L’Institut national de recherches archéologiques préventives (Inrap) a mené de mai à août 2025 trois chantiers de fouilles préventives sur la carrière Lafarge Granulats d’Hermé (Seine-et-Marne), au lieu-dit Les Pièces de la Motte. Réalisées sur prescription de l’Etat (Direction régionale des affaires culturelles d’Ile-de-France) à l’issue des diagnostics réalisés en 2013 et 2016, ces opérations révèlent plusieurs occupations humaines s’étageant du Néolithique à l’Antiquité. Autant de traces qui offrent un éclairage précieux sur l’évolution de l’occupation rurale dans la vallée de la Bassée pendant 5 000 ans.

Premières traces de vie au Néolithique (5800 – 2500 av. J-C.)
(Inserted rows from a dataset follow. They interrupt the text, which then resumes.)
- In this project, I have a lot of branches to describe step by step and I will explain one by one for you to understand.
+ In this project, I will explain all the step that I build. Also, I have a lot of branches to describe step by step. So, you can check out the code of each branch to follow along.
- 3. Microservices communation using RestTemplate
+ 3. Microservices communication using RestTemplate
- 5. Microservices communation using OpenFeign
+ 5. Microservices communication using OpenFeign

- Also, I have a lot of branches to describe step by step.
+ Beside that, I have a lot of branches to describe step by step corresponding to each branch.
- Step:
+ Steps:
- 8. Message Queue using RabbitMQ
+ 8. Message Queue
Plusieurs sépultures, dans lesquelles l’individu est en position fœtale, ont été mises au jour. Elles sont datées du Néolithique moyen II (4800 à 3500 av. J-C.). Deux d’entre elles ont livré du mobilier céramique, dont un vase. Le mobilier permet de rattacher ces sépultures à deux traditions culturelles distinctes, dites de Noyen et de Balloy. Les sépultures du groupe de Noyen sont rares, elles ne comptent que deux autres occurrences dans la région, tandis que celles du groupe de Balloy trouvent des parallèles à Châtenay-sur-Seine, Marolles-sur-Seine et Grisy-sur-Seine.
L’importance des sépultures découvertes à Hermé, rares et isolées, s’inscrit pleinement dans les questionnements actuels sur l’hypothèse d’un Néolithique moyen III, période de transition encore mal définie, et potentiellement représentée ici.
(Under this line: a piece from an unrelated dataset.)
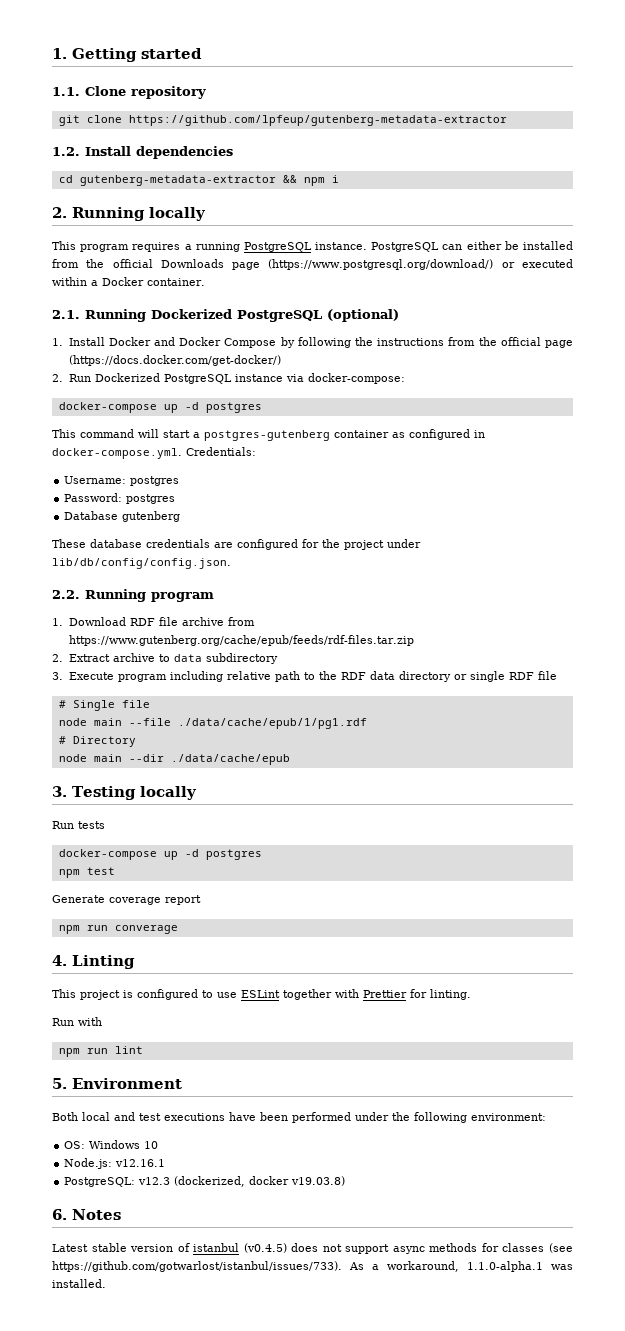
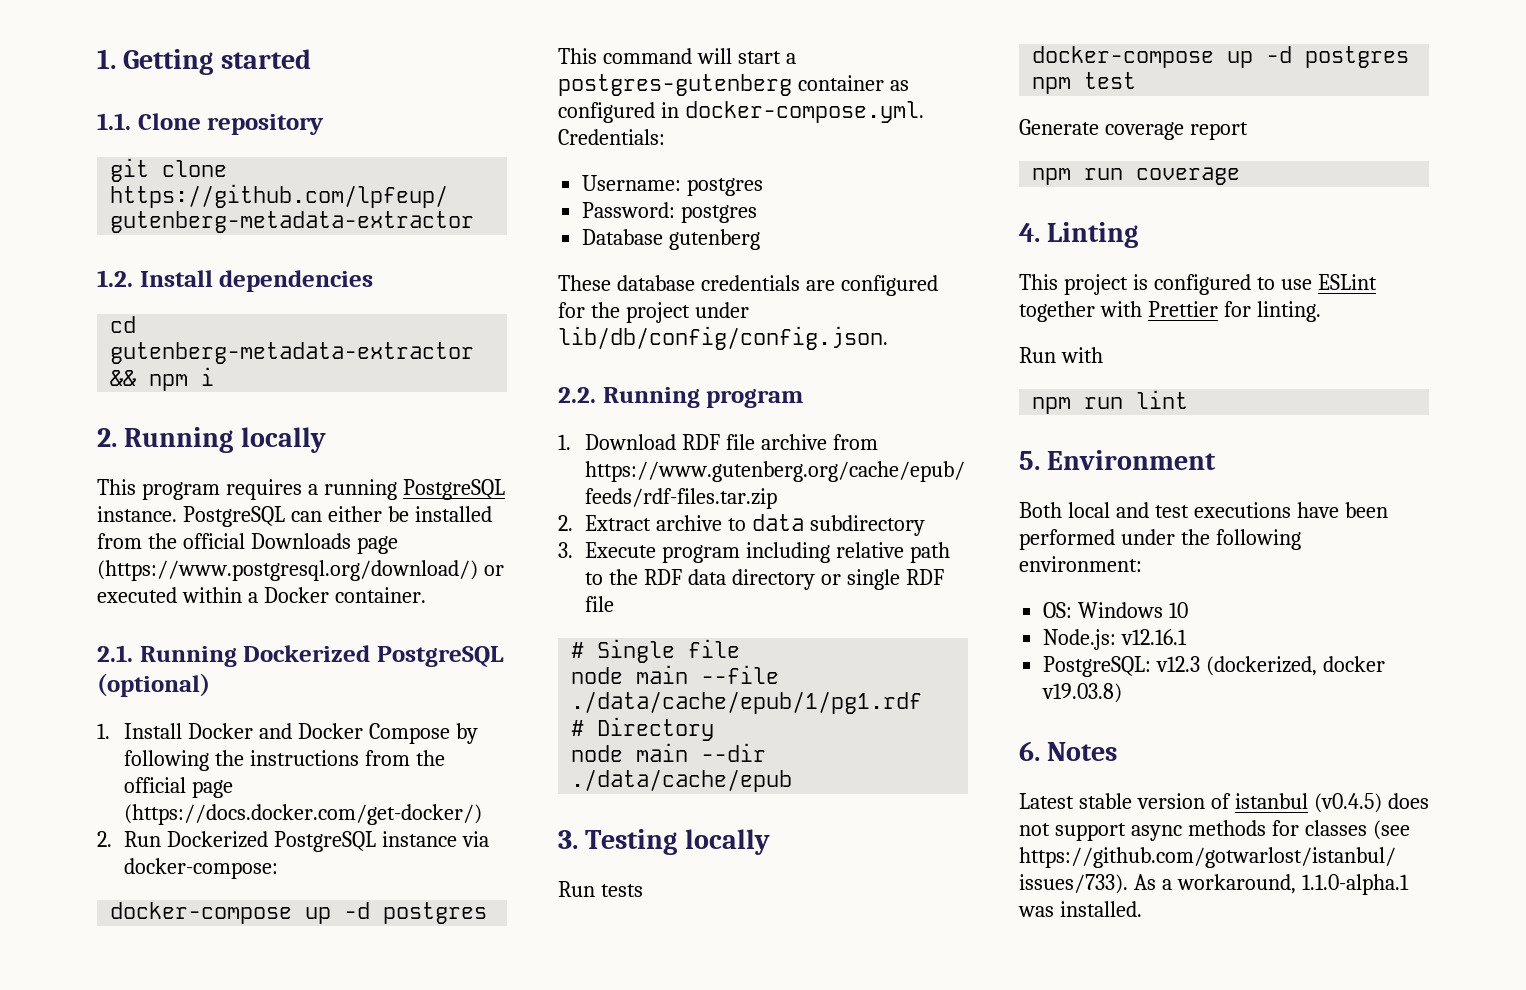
- npm run converage
+ npm run coverage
Sépulture datée du Néolithique moyen II découverte sur le site Lafarge d’Hermé (77).

Une nécropole à incinération de l’âge du Bronze final (1400 – 800 av. J-C.) a également été trouvée, avec huit sépultures mises au jour. L’organisation du site suggère un espace funéraire qui a pu accueillir plusieurs dizaines de tombes. La fouille vise à en préciser la structuration, la chronologie, les usages et à réinscrire cet ensemble dans la dynamique de peuplement de la vallée à la fin de l’âge du Bronze.
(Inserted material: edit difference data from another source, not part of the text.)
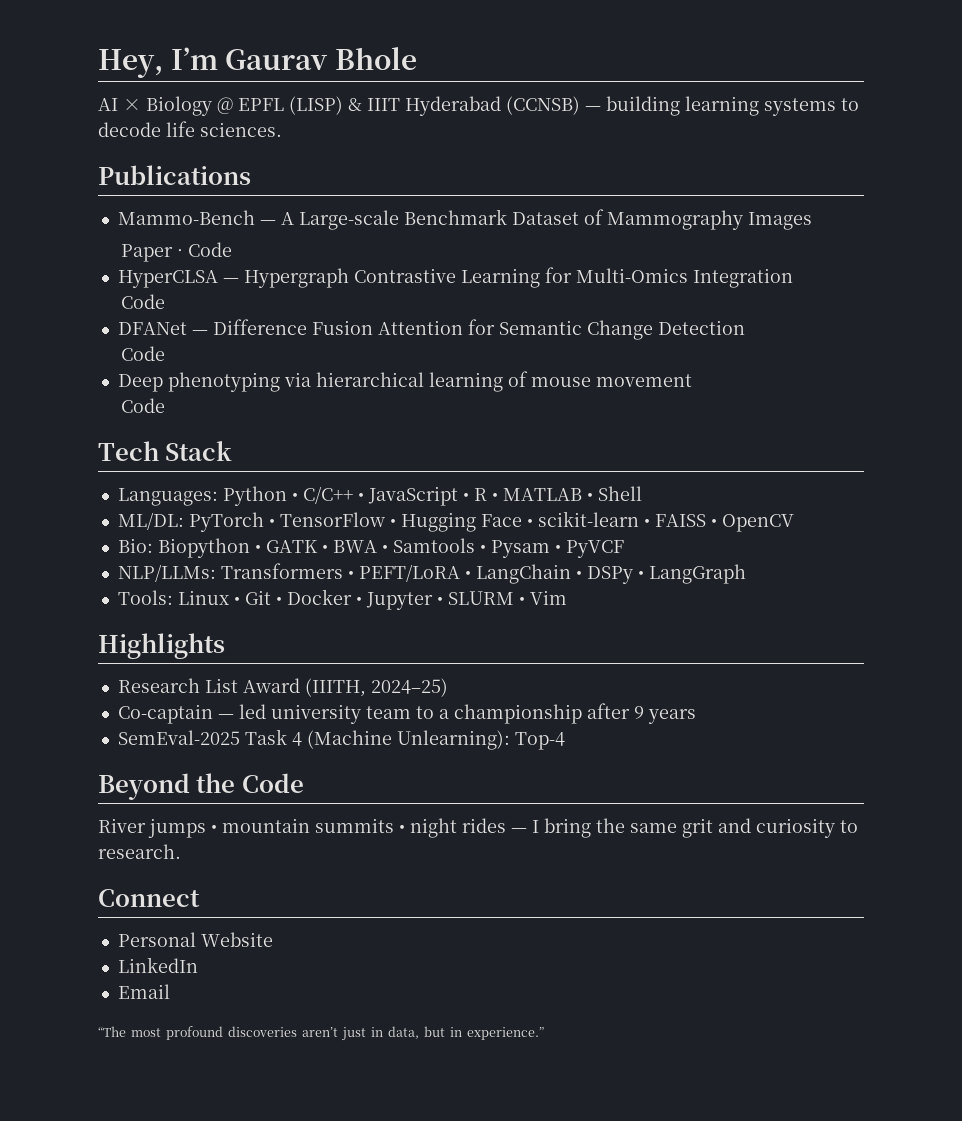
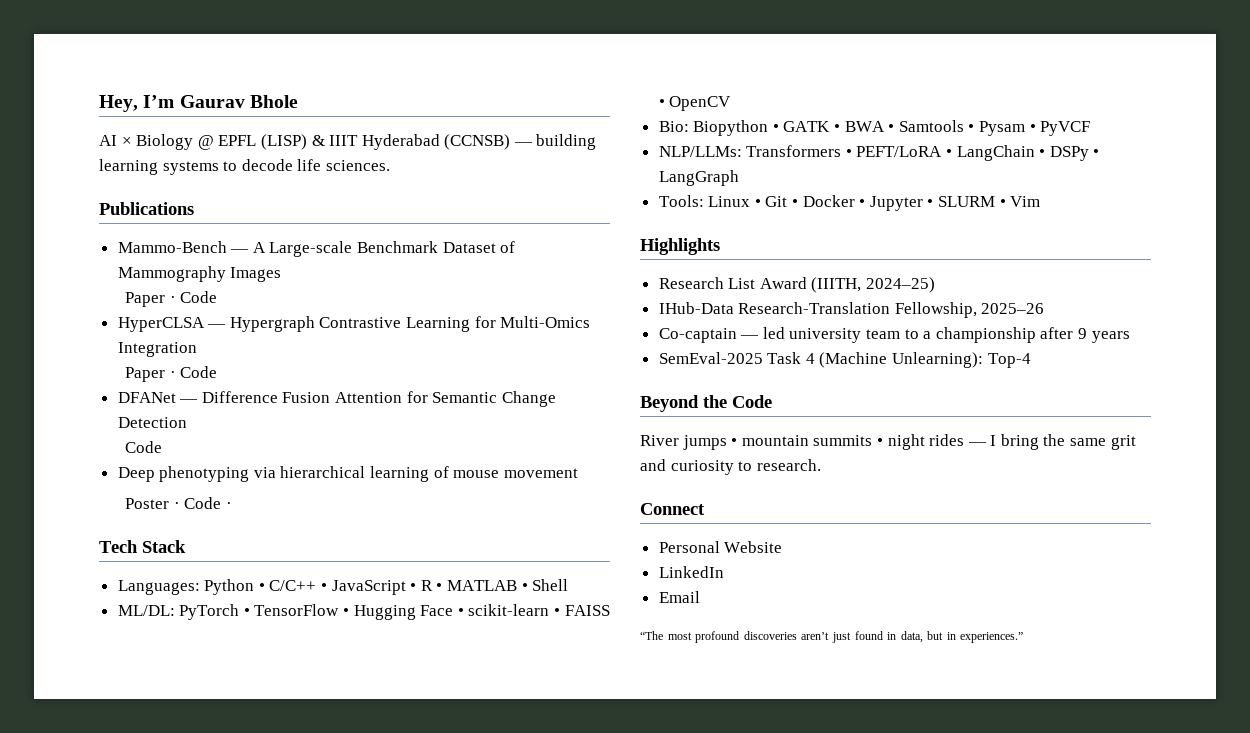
  HyperCLSA — Hypergraph Contrastive Learning for Multi-Omics Integration
- Code
+ Paper · Code
  Deep phenotyping via hierarchical learning of mouse movement
- Code
+ Poster · Code ·
+ IHub-Data Research-Translation Fellowship, 2025–26
- “The most profound discoveries aren’t just in data, but in experience.”
+ “The most profound discoveries aren’t just found in data, but in experiences.”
Occupation rurale gallo-romaine (Ier av. J-C. – Ve siècle)

Les vestiges les plus importants concernent deux occupations antiques sur une emprise de près de 2 ha, dont la fouille a débuté en mai 2025.
Une des deux occupations enserre un bâtiment sur trous de poteau, plusieurs fosses et deux puits. Le mobilier céramique découvert dans le fossé suggère une occupation datant des premières années de notre ère. L’autre, à proximité immédiate, est un enclos trapézoïdal abritant plusieurs bâtiments, des puits, des palissades et des cellules matérialisées par des fossés. Ces derniers éléments laissent penser que le site était en grande partie dévolu à la gestion de cheptels : tonte, agnelage, traite, etc. Le mobilier, des Ier et IIe siècles après J.-C., comprend des monnaies en bronze, des fibules, une épingle en os, un fragment de boucle d’oreille en argent, des clous de chaussures et une grande quantité de tessons.

Près de 30 fouilles archéologiques ont lieu chaque année sur les sites Lafarge en France. Intégralement financées par l’entreprise, elles contribuent à une meilleure compréhension des environnements du passé et à sa diffusion auprès du grand public.